Itemized modification records
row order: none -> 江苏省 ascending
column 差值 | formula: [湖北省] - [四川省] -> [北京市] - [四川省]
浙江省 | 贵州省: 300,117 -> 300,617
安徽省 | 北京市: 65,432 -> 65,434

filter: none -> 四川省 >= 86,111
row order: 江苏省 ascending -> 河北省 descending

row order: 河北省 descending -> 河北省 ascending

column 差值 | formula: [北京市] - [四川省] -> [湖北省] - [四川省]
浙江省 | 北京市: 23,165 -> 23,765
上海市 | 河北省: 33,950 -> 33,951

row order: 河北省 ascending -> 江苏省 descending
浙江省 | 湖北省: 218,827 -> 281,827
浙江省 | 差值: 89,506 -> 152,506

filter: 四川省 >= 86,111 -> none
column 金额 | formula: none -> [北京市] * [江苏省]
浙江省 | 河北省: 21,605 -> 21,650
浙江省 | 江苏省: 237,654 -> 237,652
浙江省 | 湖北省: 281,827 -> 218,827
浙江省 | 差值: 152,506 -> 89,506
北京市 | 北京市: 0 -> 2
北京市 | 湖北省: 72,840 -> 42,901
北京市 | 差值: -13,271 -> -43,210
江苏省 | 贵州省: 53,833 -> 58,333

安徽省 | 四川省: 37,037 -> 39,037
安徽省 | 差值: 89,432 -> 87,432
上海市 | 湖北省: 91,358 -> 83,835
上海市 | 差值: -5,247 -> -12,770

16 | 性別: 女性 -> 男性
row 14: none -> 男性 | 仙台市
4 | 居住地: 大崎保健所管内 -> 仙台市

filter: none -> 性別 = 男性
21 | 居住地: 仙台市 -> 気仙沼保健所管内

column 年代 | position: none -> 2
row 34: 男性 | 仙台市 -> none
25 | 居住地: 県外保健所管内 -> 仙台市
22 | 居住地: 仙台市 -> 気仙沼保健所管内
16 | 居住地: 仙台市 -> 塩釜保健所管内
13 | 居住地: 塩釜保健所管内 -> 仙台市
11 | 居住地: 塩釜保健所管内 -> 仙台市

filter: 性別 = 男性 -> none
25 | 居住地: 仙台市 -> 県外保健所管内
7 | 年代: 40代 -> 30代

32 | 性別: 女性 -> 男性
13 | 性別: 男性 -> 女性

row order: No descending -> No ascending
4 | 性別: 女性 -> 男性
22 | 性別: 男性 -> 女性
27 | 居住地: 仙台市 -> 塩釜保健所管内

Problem details => Retrieve each line of the data in which the word "塩釜保健所管内" can be found.

Answer to this exercise =>
16 | 居住地: 仙台市 -> 塩釜保健所管内
13 | 居住地: 塩釜保健所管内 -> 仙台市
11 | 居住地: 塩釜保健所管内 -> 仙台市
27 | 居住地: 仙台市 -> 塩釜保健所管内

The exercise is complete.